Si quieres seguir leyendo este artículo en gallego, pincha aquí.

Tu abuelo. El que te llevó a vivir a Piura porque su primo, presidente de la República, lo había hecho prefecto allí. Favor con favor se paga, así que después, en la Universidad, renegarías del comunismo y del Grupo Cahuide para afiliarte al Partido Demócrata Cristiano. Diecisiete años y ya eras demócrata cristiano, Pichulita. ¿Tú te crees? Igual ya entonces querías llegar a presidente.

¿Te imaginas? Tú de presidente. En 1990 no pensabas en otra cosa y lo tuviste al alcance de la mano. Fujimori era un desconocido y tú habías ganado la primera vuelta. Una lástima que al final el Antonio Conselheiro de aquella guerra de fin de siglo era él, y no tú, León de Natuba, deforme e impasible el ademán de la derrota. Me vas a perdonar, Pichulita, pero fue ahí cuando se jodió el Perú. Cuando los peruanos tuvieron que escoger entre Fujimori y tú. Ahí se jodieron. Luego viniste tú a España a joder con UpyD, y con Ciudadanos, y con el PP. Pero esa es otra historia.

Para mí que ya te habías jodido mucho antes de la plaza de Colón, cuando escribiste para Planeta aquel relato filoesotérico sobre Sendero Luminoso.
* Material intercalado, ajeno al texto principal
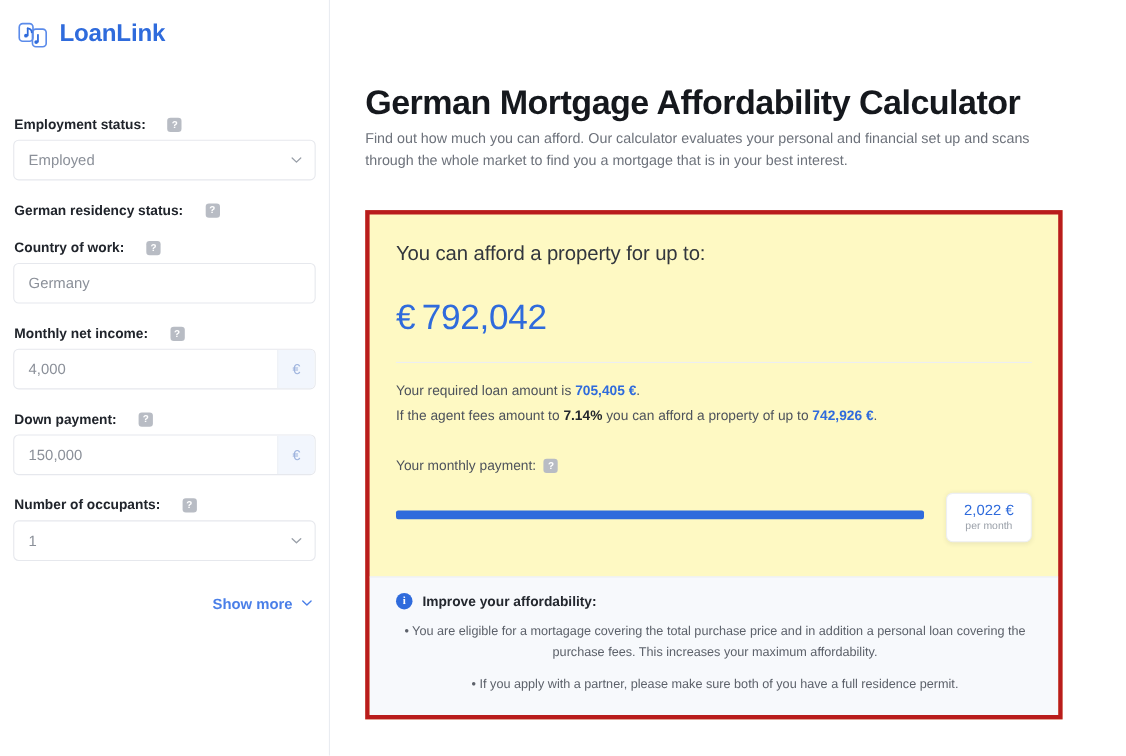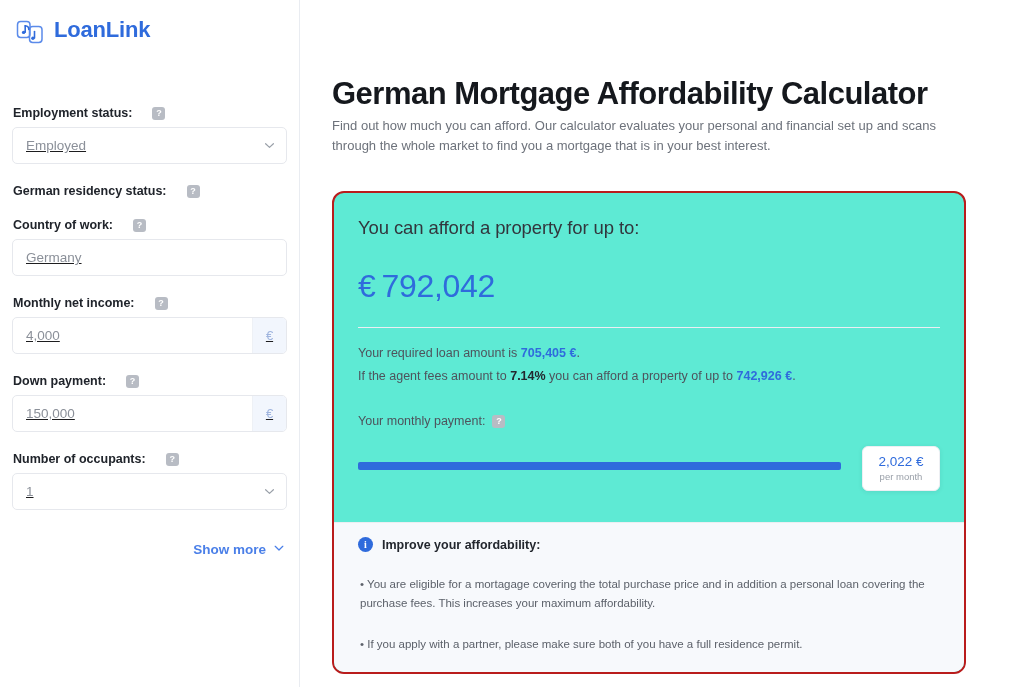--- a/index.html
+++ b/index.html
@@ -73,21 +73,20 @@
 
   .control {
     position: relative;
     height: 37px;
     border: 1px solid #e6e8ed;
     border-radius: 5px;
     background: #ffffff;
     display: flex;
     align-items: center;
     overflow: hidden;
-    text-decoration: underline;
   }
   .control-value {
     flex: 1 1 auto;
     padding: 0 13px;
     font-size: 13.5px;
     color: #8b9099;
     white-space: nowrap;
     overflow: hidden;
     text-overflow: ellipsis;
   }
@@ -148,23 +147,23 @@
     margin: 4px 0 0 0;
     font-size: 13px;
     line-height: 1.55;
     color: #6d727b;
     max-width: 645px;
   }
 
   
   .result-card {
     margin-top: 35px;
-    border: 2px solid #b91c1c;
-    border-radius: 12px;
-    background: #5eead4;
+    border: 4px solid #b91c1c;
+    border-radius: 0;
+    background: #fef9c3;
     overflow: hidden;
   }
   .result-body { padding: 24px 24px 30px 24px; }
 
   .result-heading {
     margin: 0;
     font-size: 18.5px;
     font-weight: 400;
     color: #32363d;
     letter-spacing: -0.1px;
@@ -265,25 +264,26 @@
     border-radius: 50%;
     background: #2f6bdc;
     color: #ffffff;
     font-size: 10px;
     font-weight: 700;
     line-height: 15px;
     text-align: center;
     font-family: "Liberation Serif", serif;
   }
   .tip {
-    margin-top: 23px;
+    margin-top: 11px;
     font-size: 11.5px;
     line-height: 1.62;
     color: #5c616a;
     padding-left: 2px;
+    text-align: center;
   }
   .tip:first-of-type { margin-top: 13px; }
 </style>
 </head>
 <body>
 
 <div class="app">
 
   <aside class="sidebar">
Tú, que ya habías ganado el Rómulo Gallegos, el Biblioteca Breve y el Premio de la Crítica, que ya tenías la Legión de Honor de Francia y el Príncipe de Asturias, que ya sabías, como sabíamos todos, que antes o después te iban a dar el Cervantes, y el Nobel, y lo que hubiera que darte.

Te dejaste llevar por Lara y Carmen Balcells. Como hizo Cela un año después y como no se dejó hacer Delibes, que rechazó escribir al dictado de aquel premio de jurado fake. Tú, que podrías tener hecho una genialidad con Abimael Guzmán, como hiciste con Trujillo y con Castillo de Armas. No sé que pensarán Cerebrito Cabral, Santiago Zavala y Johnny Abbes García de aquellos personajes insulsos y desconstruídos con los que ganaste los cincuenta millones del Planeta de 1993.

Tú ya venías jodido de casa, pero a mí bien que me jodiste domingos enteros con aquellas "Piedras de Toque" en las que defendías las mismas políticas clasistas y austericidas que mataban gente en tu país y que acabarían matándola en el mío. En la última que te leí –no pierdo la esperanza, Pichulita– pedías el voto para Keiko Fujimori, que se presentó a las elecciones en Perú con el único propósito de sacar de la cárcel su padre, condenado a más de cincuenta años por malversación y violación de los derechos humanos.

Fujimori ordenó a s(t)u ejército secuestrar, torturar y asesinar a un profesor, a ocho estudiantes, a un periodista y a un empresario, y mandó ametrallar a quince supuestos terroristas. Eran inocentes vecinos de un barrio pobre, y entre ellos había un niño de ocho años, Pichulita. Y vas tú y pides el voto para que la hija del asesino saque a su padre de la cárcel. Y eso no está bien. Por muy rojo peligroso que sea Pedro Castillo.

¡Ai, Pichulita! Que no sé cuando te jodiste. Sigo leyéndote, regalándote, prestándote y recomendándote. Pero echo de menos esa conversación que tenemos pendiente.